Before and after images
Segment Open
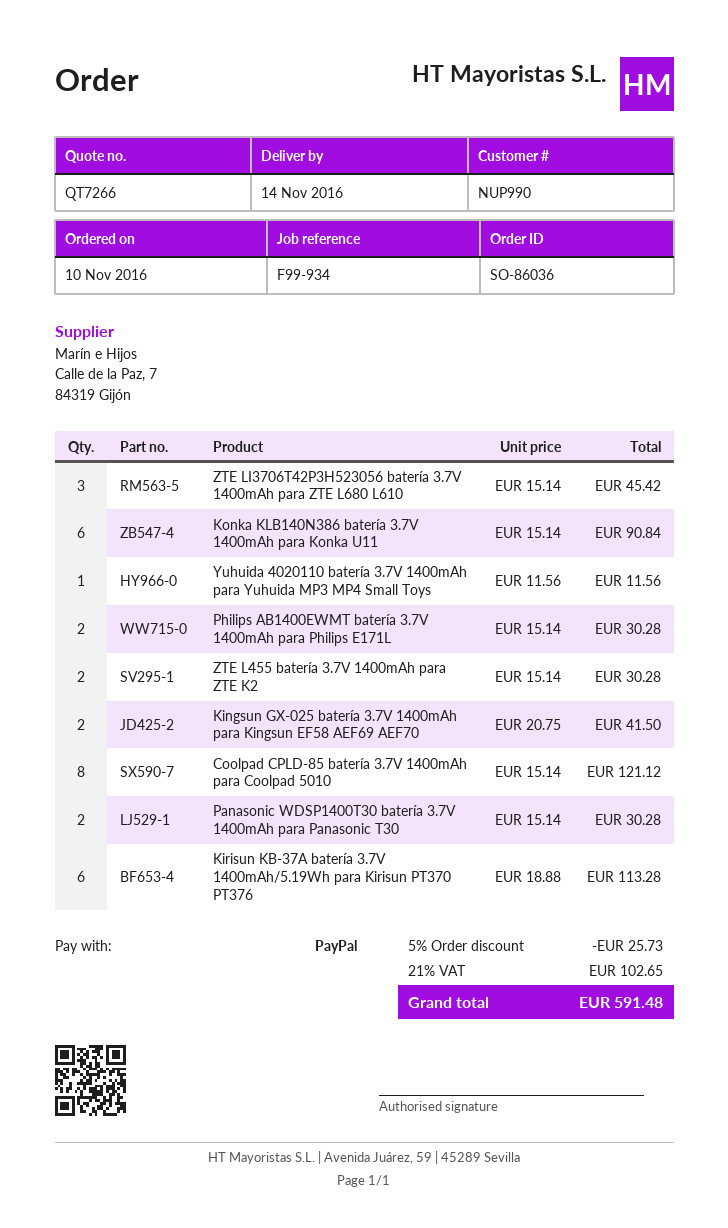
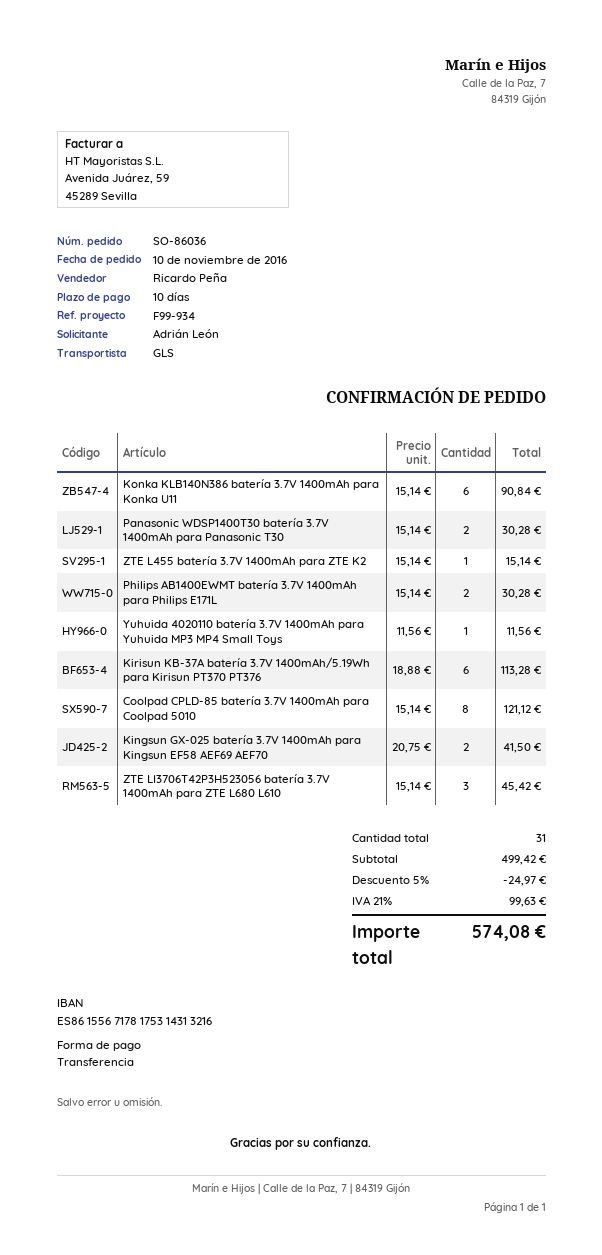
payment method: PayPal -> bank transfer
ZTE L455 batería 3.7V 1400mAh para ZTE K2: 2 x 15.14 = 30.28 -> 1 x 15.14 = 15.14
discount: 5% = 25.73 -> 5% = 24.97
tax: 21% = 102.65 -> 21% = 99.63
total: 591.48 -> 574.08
Segment Closed
Segment Open
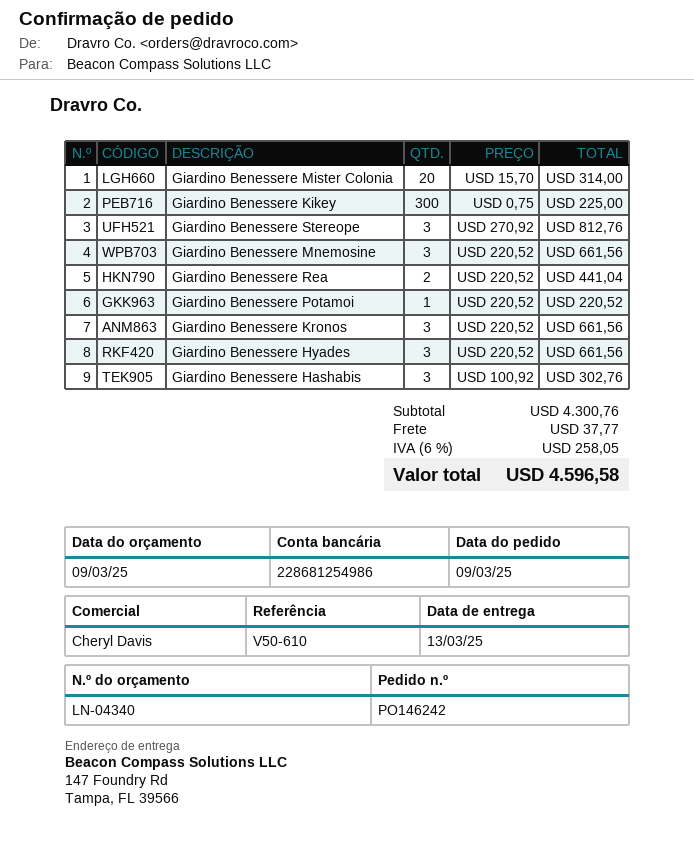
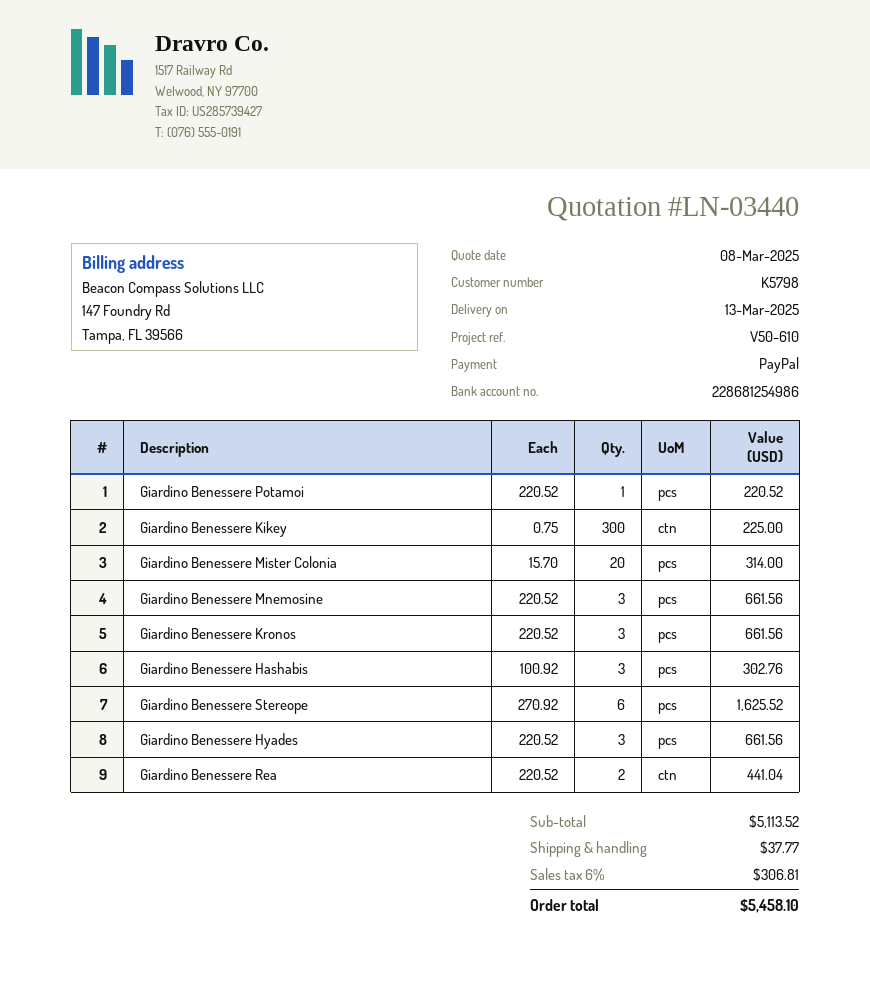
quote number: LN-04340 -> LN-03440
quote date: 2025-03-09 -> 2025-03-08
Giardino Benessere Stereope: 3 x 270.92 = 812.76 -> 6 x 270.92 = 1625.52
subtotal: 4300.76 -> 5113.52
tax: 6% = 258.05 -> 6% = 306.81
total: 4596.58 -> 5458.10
Segment Closed
Directions for this task
Your answer should consist solely of the lines above from the line with "payment method: PayPal -> bank transfer" to the line with "total: 591.48 -> 574.08", both included, reproduced exactly.

Response
payment method: PayPal -> bank transfer
ZTE L455 batería 3.7V 1400mAh para ZTE K2: 2 x 15.14 = 30.28 -> 1 x 15.14 = 15.14
discount: 5% = 25.73 -> 5% = 24.97
tax: 21% = 102.65 -> 21% = 99.63
total: 591.48 -> 574.08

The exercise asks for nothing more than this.